== Activity ==
Please transcribe the data that follows without the pictures, keeping every word the same.
----- Extracted entries -----
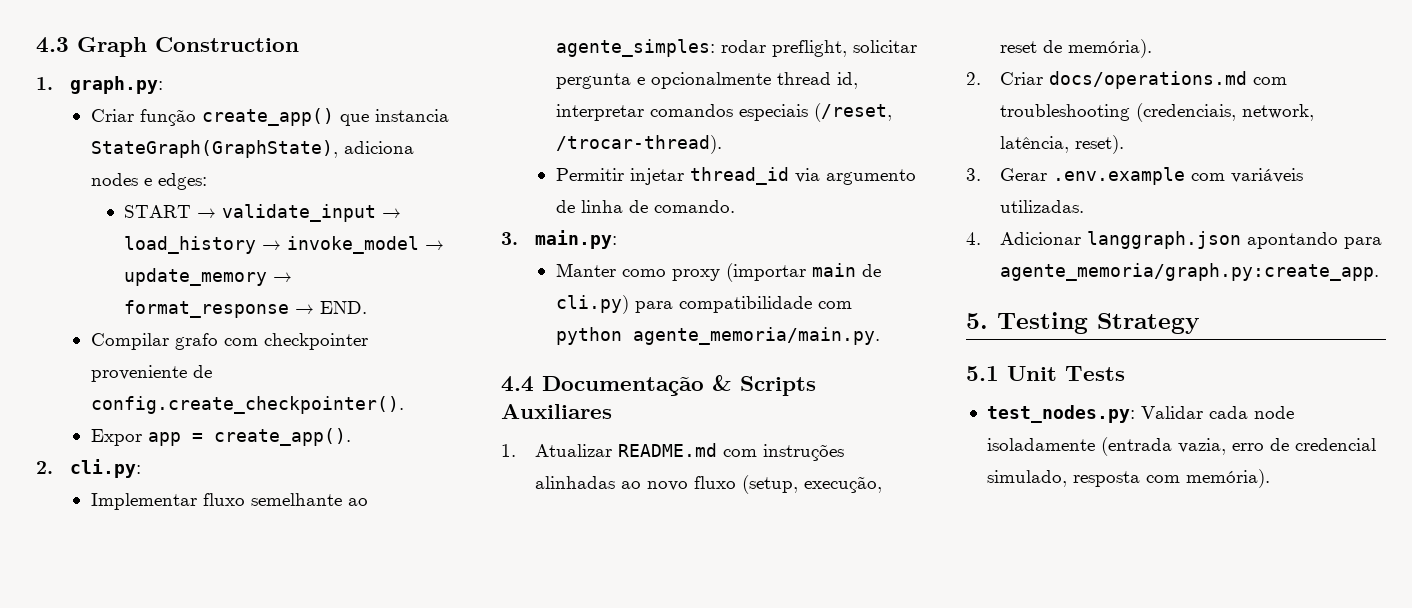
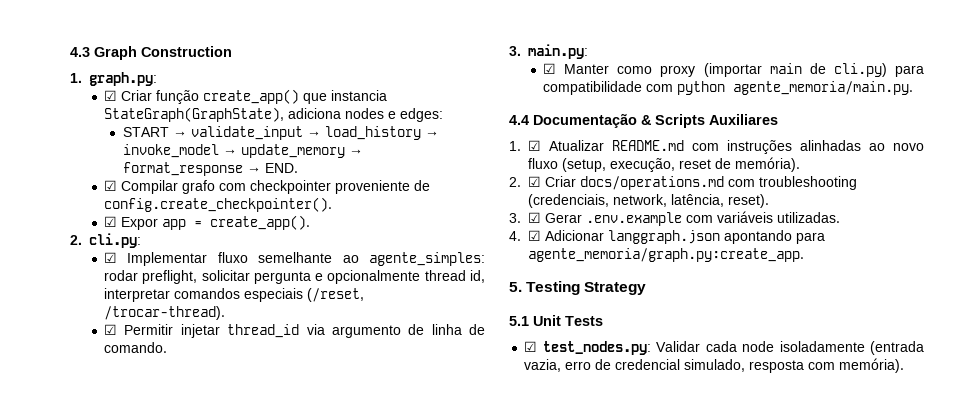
- Criar função create_app() que instancia StateGraph(GraphState), adiciona nodes e edges:
+ ☑ Criar função create_app() que instancia StateGraph(GraphState), adiciona nodes e edges:
- Compilar grafo com checkpointer proveniente de config.create_checkpointer().
+ ☑ Compilar grafo com checkpointer proveniente de config.create_checkpointer().
- Expor app = create_app().
+ ☑ Expor app = create_app().
- Implementar fluxo semelhante ao agente_simples: rodar preflight, solicitar pergunta e opcionalmente thread id, interpretar comandos especiais (/reset, /trocar-thread).
+ ☑ Implementar fluxo semelhante ao agente_simples: rodar preflight, solicitar pergunta e opcionalmente thread id, interpretar comandos especiais (/reset, /trocar-thread).
- Permitir injetar thread_id via argumento de linha de comando.
+ ☑ Permitir injetar thread_id via argumento de linha de comando.
- Manter como proxy (importar main de cli.py) para compatibilidade com python agente_memoria/main.py.
+ ☑ Manter como proxy (importar main de cli.py) para compatibilidade com python agente_memoria/main.py.
- 1. Atualizar README.md com instruções alinhadas ao novo fluxo (setup, execução, reset de memória).
+ 1. ☑ Atualizar README.md com instruções alinhadas ao novo fluxo (setup, execução, reset de memória).
- 2. Criar docs/operations.md com troubleshooting (credenciais, network, latência, reset).
+ 2. ☑ Criar docs/operations.md com troubleshooting (credenciais, network, latência, reset).
- 3. Gerar .env.example com variáveis utilizadas.
+ 3. ☑ Gerar .env.example com variáveis utilizadas.
- 4. Adicionar langgraph.json apontando para agente_memoria/graph.py:create_app.
+ 4. ☑ Adicionar langgraph.json apontando para agente_memoria/graph.py:create_app.
- test_nodes.py: Validar cada node isoladamente (entrada vazia, erro de credencial simulado, resposta com memória).
+ ☑ test_nodes.py: Validar cada node isoladamente (entrada vazia, erro de credencial simulado, resposta com memória).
-----
== Answer space ==
- Criar função create_app() que instancia StateGraph(GraphState), adiciona nodes e edges:
+ ☑ Criar função create_app() que instancia StateGraph(GraphState), adiciona nodes e edges:
- Compilar grafo com checkpointer proveniente de config.create_checkpointer().
+ ☑ Compilar grafo com checkpointer proveniente de config.create_checkpointer().
- Expor app = create_app().
+ ☑ Expor app = create_app().
- Implementar fluxo semelhante ao agente_simples: rodar preflight, solicitar pergunta e opcionalmente thread id, interpretar comandos especiais (/reset, /trocar-thread).
+ ☑ Implementar fluxo semelhante ao agente_simples: rodar preflight, solicitar pergunta e opcionalmente thread id, interpretar comandos especiais (/reset, /trocar-thread).
- Permitir injetar thread_id via argumento de linha de comando.
+ ☑ Permitir injetar thread_id via argumento de linha de comando.
- Manter como proxy (importar main de cli.py) para compatibilidade com python agente_memoria/main.py.
+ ☑ Manter como proxy (importar main de cli.py) para compatibilidade com python agente_memoria/main.py.
- 1. Atualizar README.md com instruções alinhadas ao novo fluxo (setup, execução, reset de memória).
+ 1. ☑ Atualizar README.md com instruções alinhadas ao novo fluxo (setup, execução, reset de memória).
- 2. Criar docs/operations.md com troubleshooting (credenciais, network, latência, reset).
+ 2. ☑ Criar docs/operations.md com troubleshooting (credenciais, network, latência, reset).
- 3. Gerar .env.example com variáveis utilizadas.
+ 3. ☑ Gerar .env.example com variáveis utilizadas.
- 4. Adicionar langgraph.json apontando para agente_memoria/graph.py:create_app.
+ 4. ☑ Adicionar langgraph.json apontando para agente_memoria/graph.py:create_app.
- test_nodes.py: Validar cada node isoladamente (entrada vazia, erro de credencial simulado, resposta com memória).
+ ☑ test_nodes.py: Validar cada node isoladamente (entrada vazia, erro de credencial simulado, resposta com memória).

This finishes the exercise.